_DATASET EXTRACT_:
= Beginning of Section =
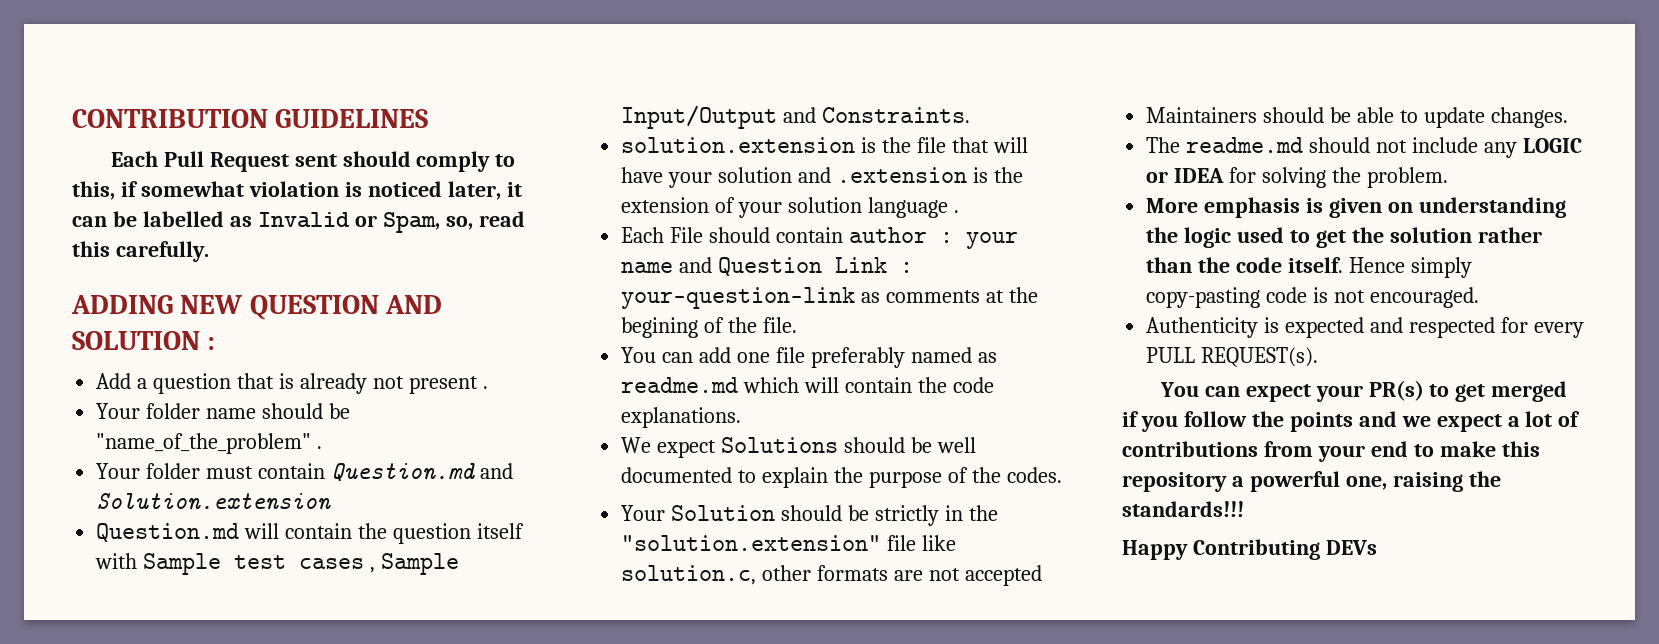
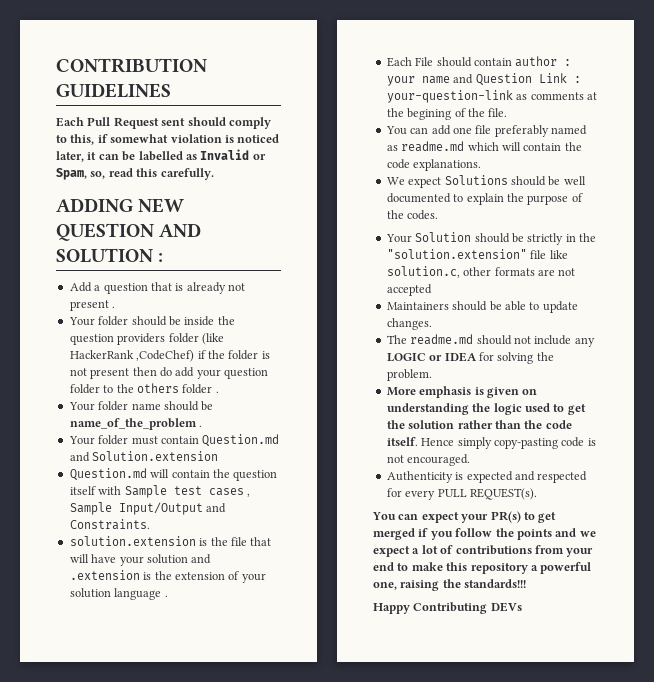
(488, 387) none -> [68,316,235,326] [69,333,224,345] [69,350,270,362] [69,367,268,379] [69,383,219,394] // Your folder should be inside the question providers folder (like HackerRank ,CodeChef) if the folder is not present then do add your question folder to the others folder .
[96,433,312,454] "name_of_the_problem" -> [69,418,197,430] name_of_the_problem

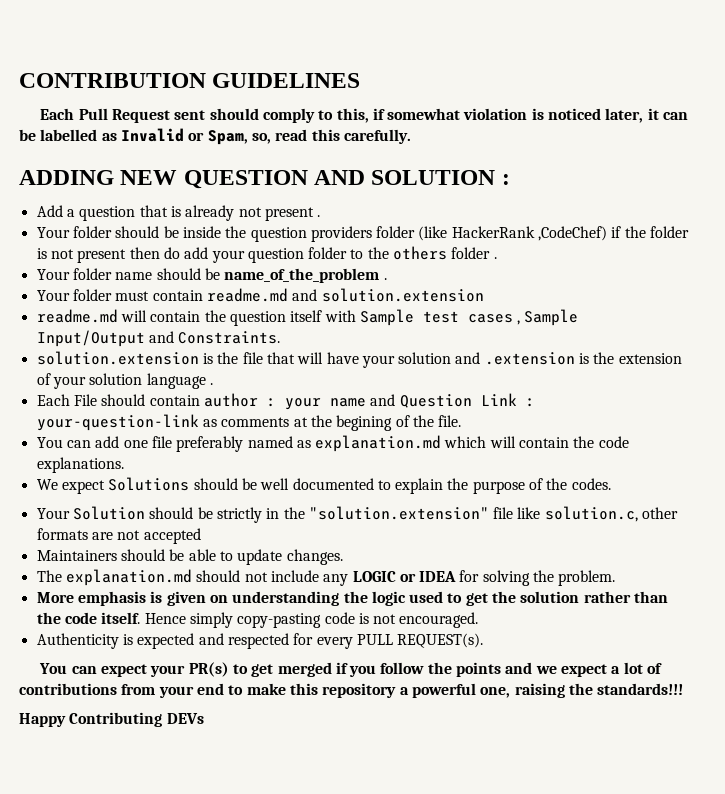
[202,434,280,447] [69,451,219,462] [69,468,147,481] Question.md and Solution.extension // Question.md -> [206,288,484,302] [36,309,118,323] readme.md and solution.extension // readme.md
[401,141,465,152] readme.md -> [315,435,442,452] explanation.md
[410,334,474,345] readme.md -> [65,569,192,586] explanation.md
= End of Section =
= Beginning of Section =
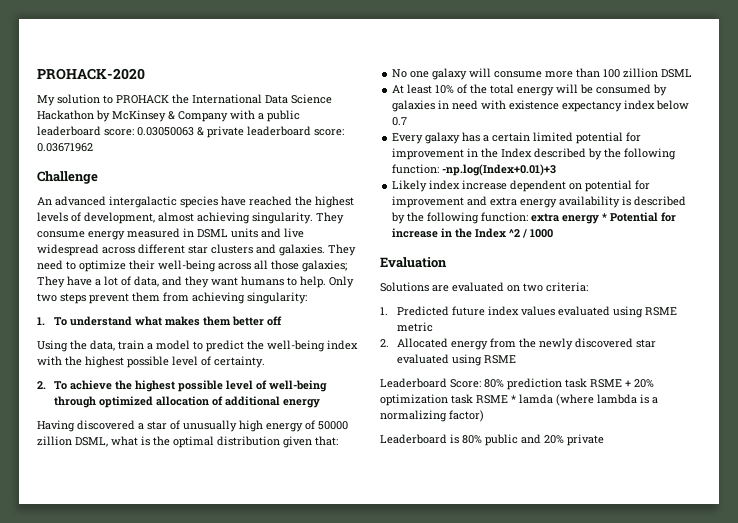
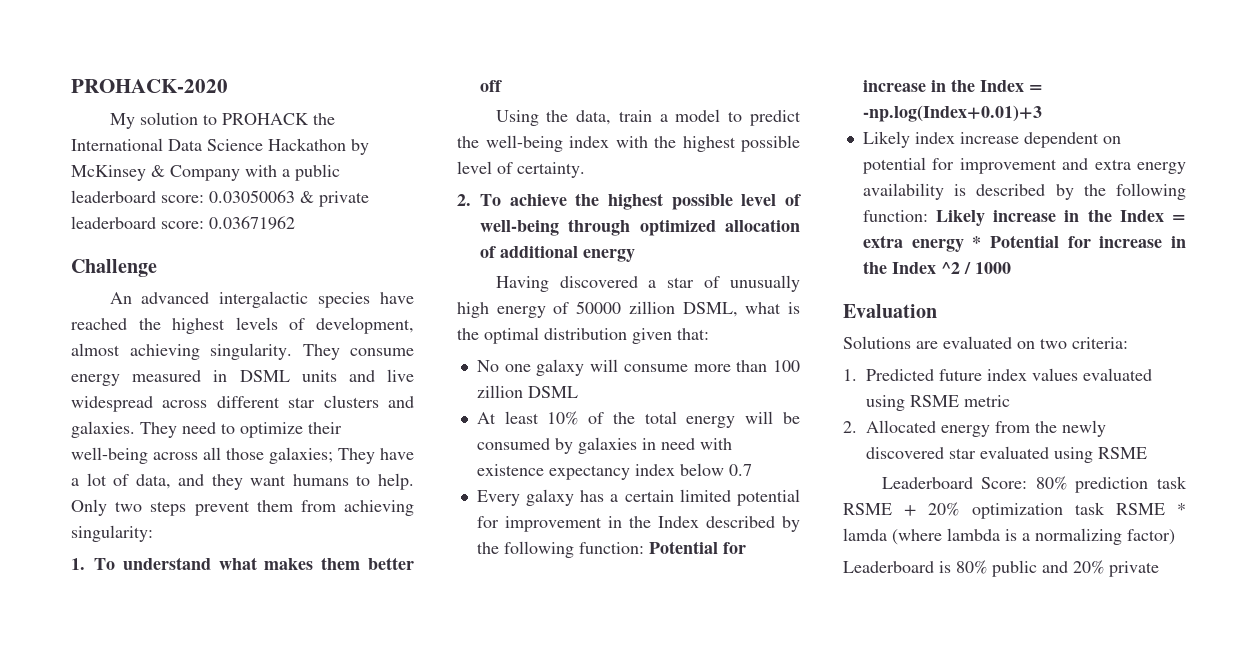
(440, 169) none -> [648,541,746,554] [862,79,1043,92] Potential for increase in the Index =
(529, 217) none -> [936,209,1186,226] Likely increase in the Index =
= End of Section =
= Beginning of Section =
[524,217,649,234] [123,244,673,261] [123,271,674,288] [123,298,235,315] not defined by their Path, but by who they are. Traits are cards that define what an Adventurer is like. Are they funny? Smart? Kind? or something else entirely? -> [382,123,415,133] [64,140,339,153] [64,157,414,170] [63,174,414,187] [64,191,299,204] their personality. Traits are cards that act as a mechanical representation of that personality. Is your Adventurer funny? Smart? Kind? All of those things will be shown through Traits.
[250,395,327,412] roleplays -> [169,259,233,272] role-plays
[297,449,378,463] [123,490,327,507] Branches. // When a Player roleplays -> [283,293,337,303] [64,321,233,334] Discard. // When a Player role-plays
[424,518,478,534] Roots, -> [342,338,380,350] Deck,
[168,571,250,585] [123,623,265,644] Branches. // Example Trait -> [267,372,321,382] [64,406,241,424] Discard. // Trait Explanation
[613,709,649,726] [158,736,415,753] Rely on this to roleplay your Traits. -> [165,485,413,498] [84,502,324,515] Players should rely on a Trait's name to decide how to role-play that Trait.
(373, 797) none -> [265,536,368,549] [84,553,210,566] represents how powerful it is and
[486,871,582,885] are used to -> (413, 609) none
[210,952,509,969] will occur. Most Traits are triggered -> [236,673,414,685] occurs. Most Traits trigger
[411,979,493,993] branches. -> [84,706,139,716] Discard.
= End of Section =
_TASK DESCRIPTION_:
If a line in the records above holds the string "will", copy it out.

_ANSWER BOX_:
[524,217,649,234] [123,244,673,261] [123,271,674,288] [123,298,235,315] not defined by their Path, but by who they are. Traits are cards that define what an Adventurer is like. Are they funny? Smart? Kind? or something else entirely? -> [382,123,415,133] [64,140,339,153] [64,157,414,170] [63,174,414,187] [64,191,299,204] their personality. Traits are cards that act as a mechanical representation of that personality. Is your Adventurer funny? Smart? Kind? All of those things will be shown through Traits.
[210,952,509,969] will occur. Most Traits are triggered -> [236,673,414,685] occurs. Most Traits trigger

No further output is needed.